Monday, October 5, 2009

Learning as mitzvah

To learn is to do God's work after him. Since us humans are made in his image, we have at our bestowal a vast resource if we would but take advantage of it. Most of us most of the time live our lives barely beyond crawling out of the mud. Not that there's anything wrong with mud. It's what we're made out of and God called it (us) good. We must never forget our origins and how deeply we're embedded to the land that gave us birth. Mud is where we've come from, but it's not all of who we are. And it certainly isn't where we are called to stay. We also are these creatures that have this breath of life breathed into us from above. Not just nephesh, all living creatures have that. We all breathe and have our being with them. But we, these human creatures, seem to have had a breath of heaven breathed into us, this breath called ruach. Somehow this living breath gives us eyes in a way that even other creatures, our brothers and sisters of the soil, don't have. We have a sense of divinity that may exist in other creatures, but isn't expressible by words, or maybe I mean concepts.

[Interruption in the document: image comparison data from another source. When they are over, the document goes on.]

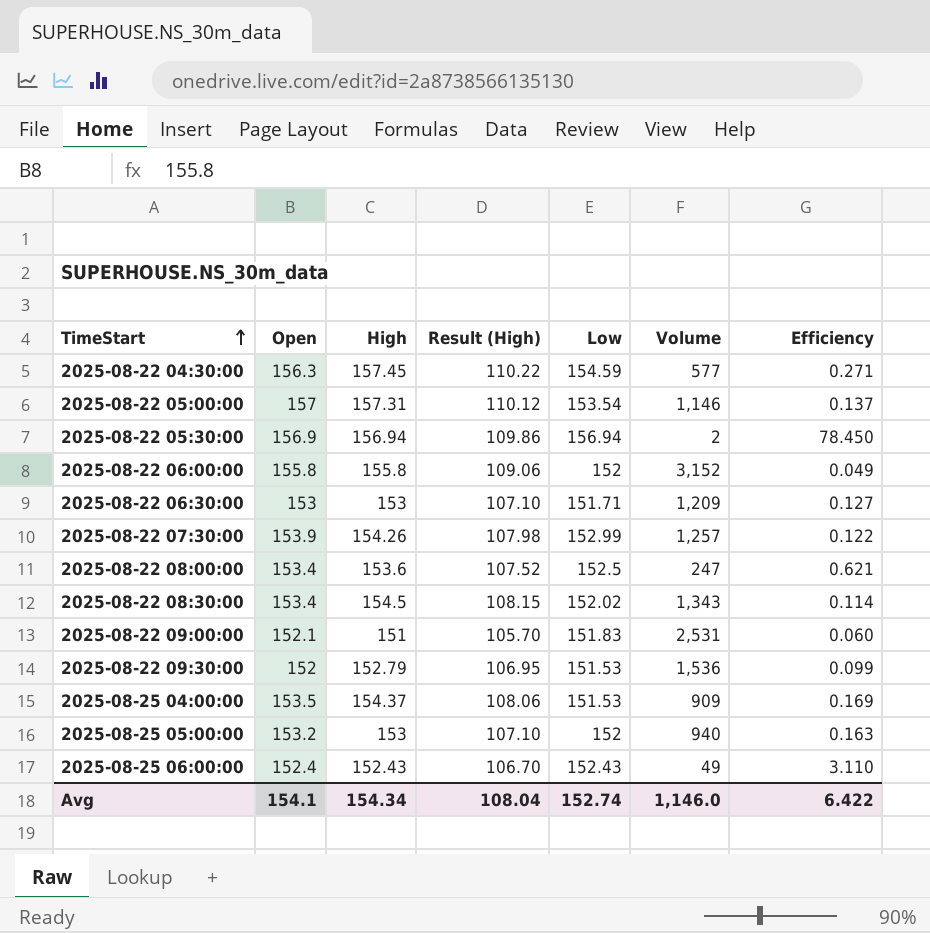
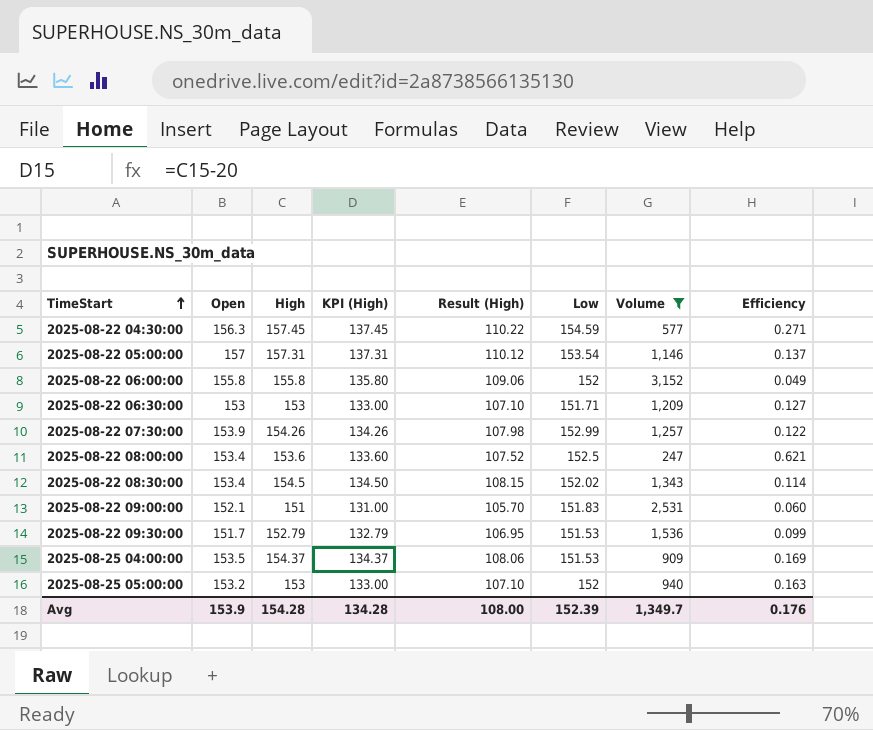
filter: none -> Volume >= 247
column KPI (High) | formula: none -> [High] - 20
2025-08-22 09:30:00 | Open: 152 -> 151.7
Avg | Open: 154.1 -> 153.9
Avg | High: 154.34 -> 154.28
Avg | Result (High): 108.04 -> 108.00
Avg | Low: 152.74 -> 152.39
Avg | Volume: 1,146.0 -> 1,349.7
Avg | Efficiency: 6.422 -> 0.176

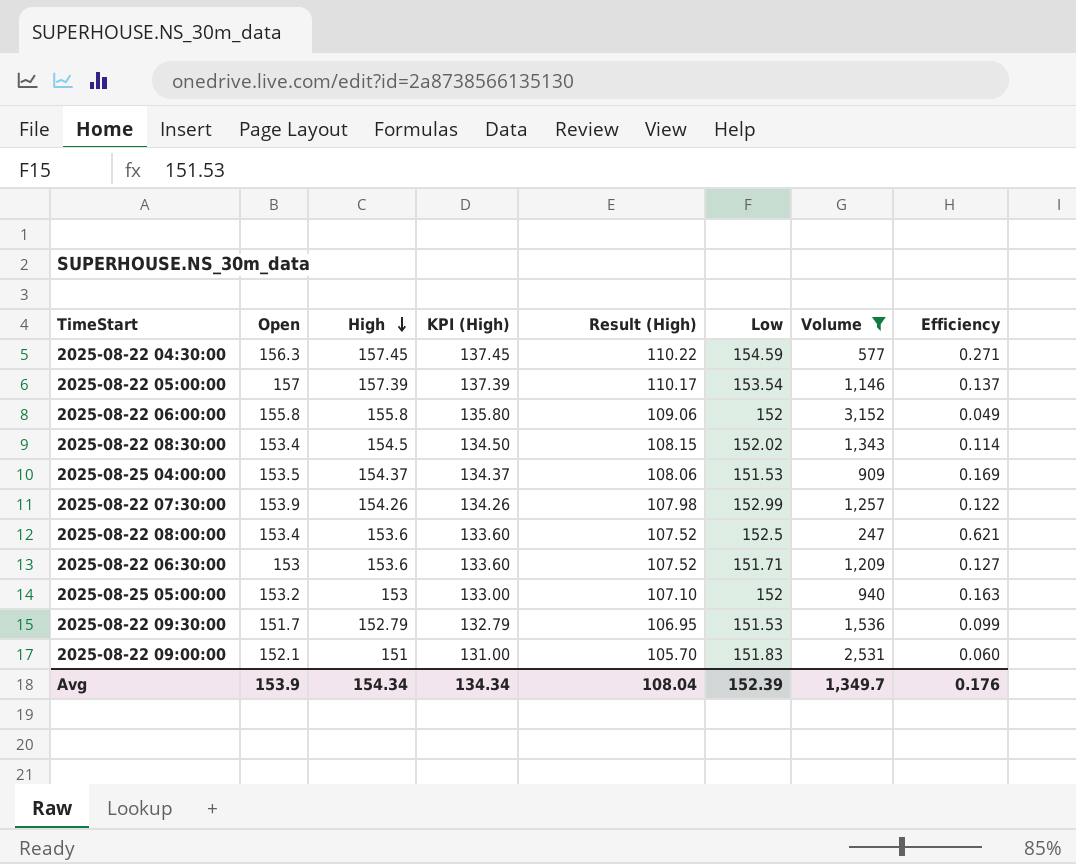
row order: TimeStart ascending -> High descending
2025-08-22 05:00:00 | High: 157.31 -> 157.39
2025-08-22 05:00:00 | KPI (High): 137.31 -> 137.39
2025-08-22 05:00:00 | Result (High): 110.12 -> 110.17
2025-08-22 06:30:00 | High: 153 -> 153.6
2025-08-22 06:30:00 | KPI (High): 133.00 -> 133.60
2025-08-22 06:30:00 | Result (High): 107.10 -> 107.52
Avg | High: 154.28 -> 154.34
Avg | KPI (High): 134.28 -> 134.34
Avg | Result (High): 108.00 -> 108.04

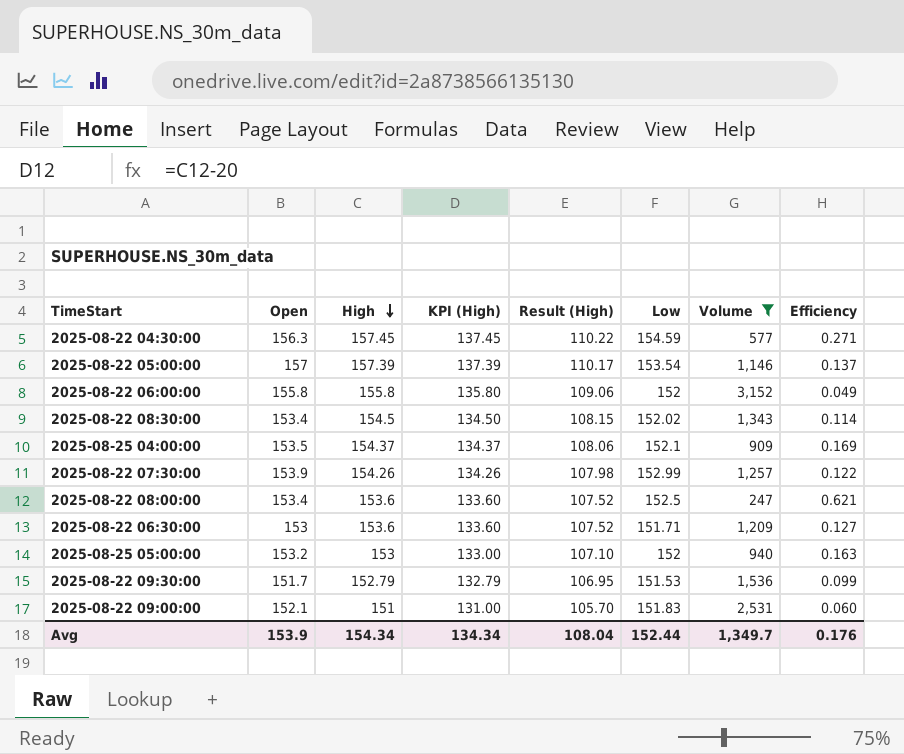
2025-08-25 04:00:00 | Low: 151.53 -> 152.1
Avg | Low: 152.39 -> 152.44

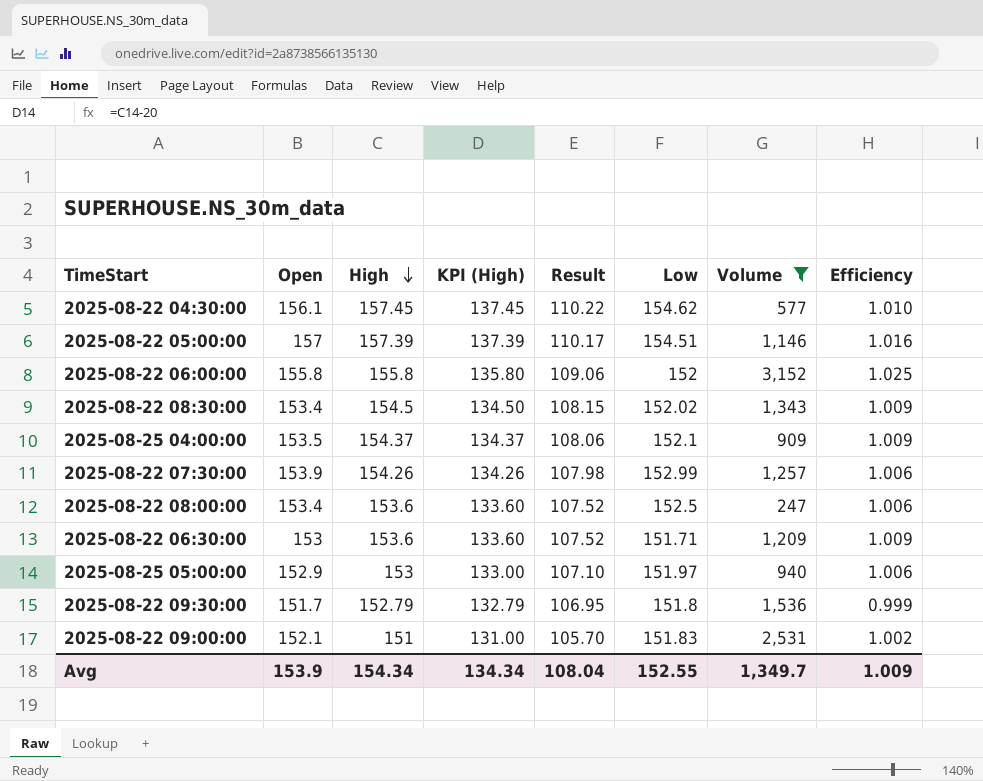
column name: Result (High) -> Result
column Efficiency | formula: [Open] / [Volume] -> [Open] / [Low]
2025-08-22 04:30:00 | Open: 156.3 -> 156.1
2025-08-22 04:30:00 | Low: 154.59 -> 154.62
2025-08-22 05:00:00 | Low: 153.54 -> 154.51
2025-08-25 05:00:00 | Open: 153.2 -> 152.9
2025-08-25 05:00:00 | Low: 152 -> 151.97
2025-08-22 09:30:00 | Low: 151.53 -> 151.8
Avg | Low: 152.44 -> 152.55
Avg | Efficiency: 0.176 -> 1.009

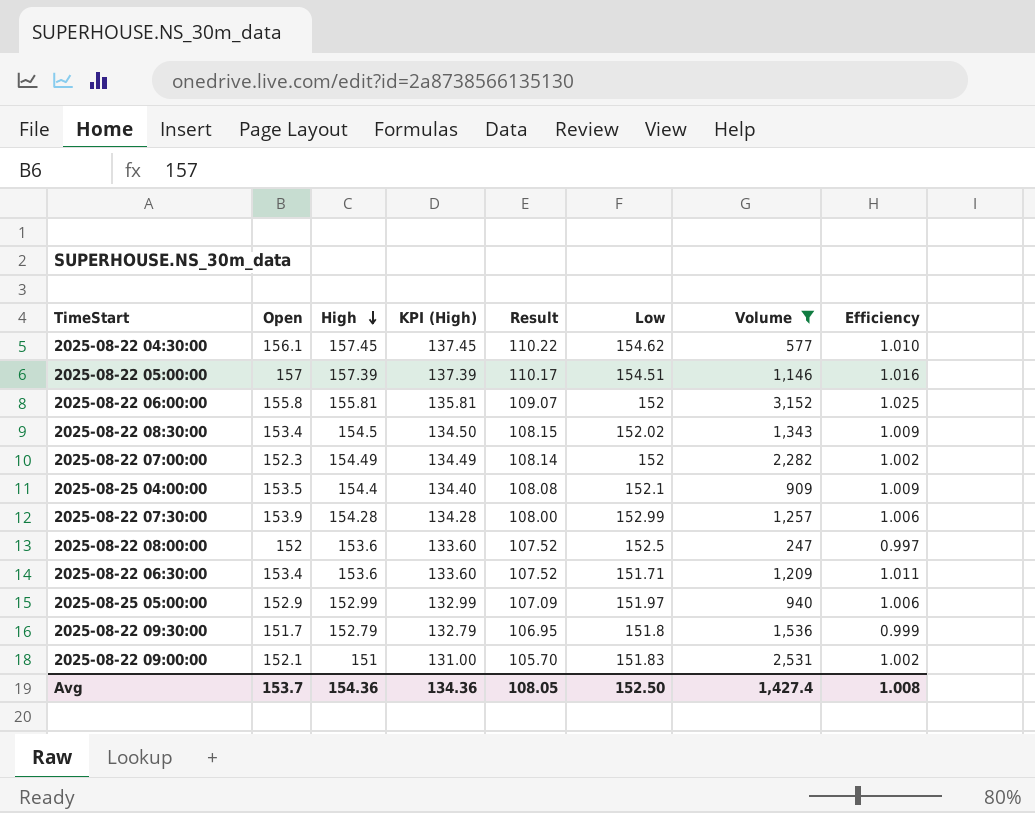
2025-08-22 06:00:00 | High: 155.8 -> 155.81
2025-08-22 06:00:00 | KPI (High): 135.80 -> 135.81
2025-08-22 06:00:00 | Result: 109.06 -> 109.07
row 2025-08-22 07:00:00: none -> 152.3 | 154.49 | 134.49 | 108.14 | 152 | 2,282 | 1.002
2025-08-25 04:00:00 | High: 154.37 -> 154.4
2025-08-25 04:00:00 | KPI (High): 134.37 -> 134.40
2025-08-25 04:00:00 | Result: 108.06 -> 108.08
2025-08-22 07:30:00 | High: 154.26 -> 154.28
2025-08-22 07:30:00 | KPI (High): 134.26 -> 134.28
2025-08-22 07:30:00 | Result: 107.98 -> 108.00
2025-08-22 08:00:00 | Open: 153.4 -> 152
2025-08-22 08:00:00 | Efficiency: 1.006 -> 0.997
2025-08-22 06:30:00 | Open: 153 -> 153.4
2025-08-22 06:30:00 | Efficiency: 1.009 -> 1.011
2025-08-25 05:00:00 | High: 153 -> 152.99
2025-08-25 05:00:00 | KPI (High): 133.00 -> 132.99
2025-08-25 05:00:00 | Result: 107.10 -> 107.09
Avg | Open: 153.9 -> 153.7
Avg | High: 154.34 -> 154.36
Avg | KPI (High): 134.34 -> 134.36
Avg | Result: 108.04 -> 108.05
Avg | Low: 152.55 -> 152.50
Avg | Volume: 1,349.7 -> 1,427.4
Avg | Efficiency: 1.009 -> 1.008

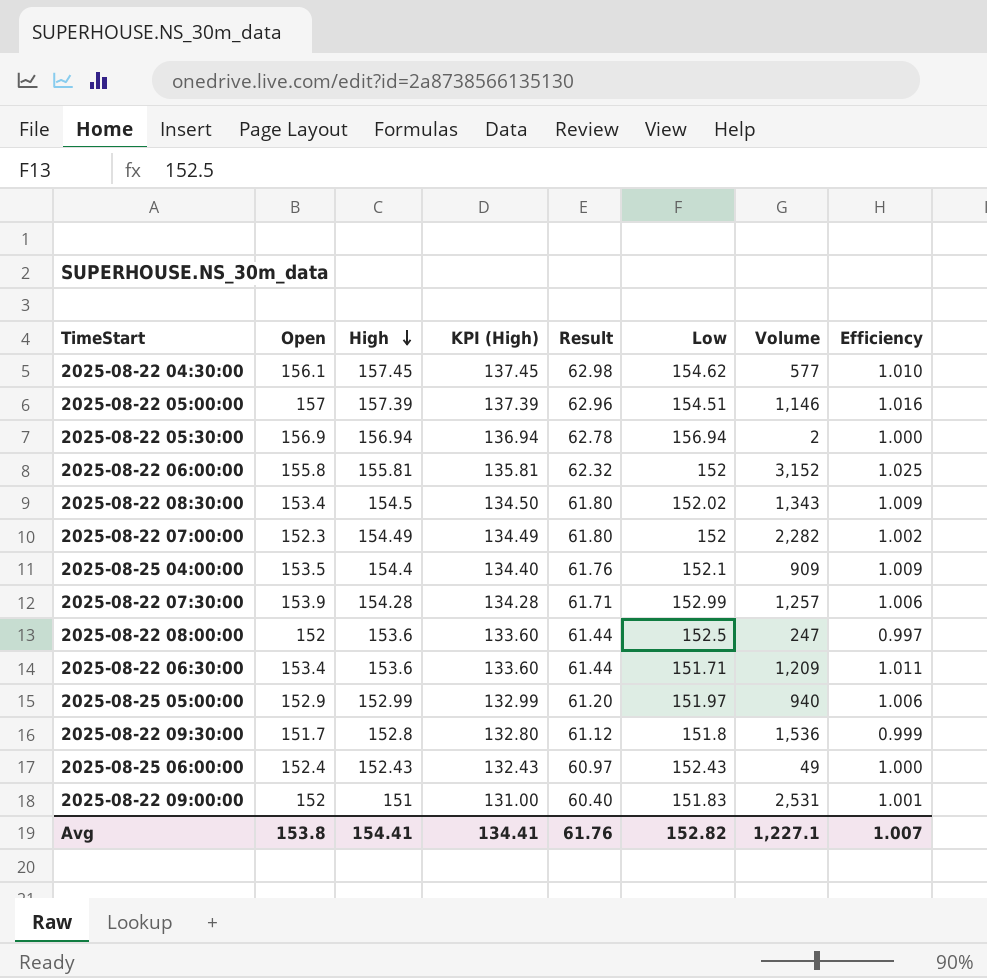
filter: Volume >= 247 -> none
column Result | formula: [High] * 0.7 -> [High] * 0.4
2025-08-22 09:30:00 | High: 152.79 -> 152.8
2025-08-22 09:30:00 | KPI (High): 132.79 -> 132.80
2025-08-22 09:00:00 | Open: 152.1 -> 152
2025-08-22 09:00:00 | Efficiency: 1.002 -> 1.001
Avg | Open: 153.7 -> 153.8
Avg | High: 154.36 -> 154.41
Avg | KPI (High): 134.36 -> 134.41
Avg | Result: 108.05 -> 61.76
Avg | Low: 152.50 -> 152.82
Avg | Volume: 1,427.4 -> 1,227.1
Avg | Efficiency: 1.008 -> 1.007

We look out beyond ourselves and wonder about what and why, where and when, and ultimately Who. All of the other creatures, animate and inanimate, have this ingrained sense of the divine within their being. But we wonder about it. We struggle with it. We look around and see, and wonder at what we're not seeing. Thus we learn. We seek out what isn't yet seen. We struggle to learn what isn't yet known. And in doing so, we see more of what God has created. We read of God as he has shown himself to us, whether by words breathed out on scrolls, or in words found as we breathe in air given to us from our brothers and fellow creatures, the trees that surround and feed us every day. As creatures who stand between heaven and earth, filled with spirit and soil, we straddle two worlds as we struggle through this world. Our knowledge is our blessing and our curse. God help us to learn from every teacher you have given us. Help us to learn what the world, in all its entirety, is. Help us to see what is and be at peace with that reality. To learn is to grow in the knowledge of God and his world.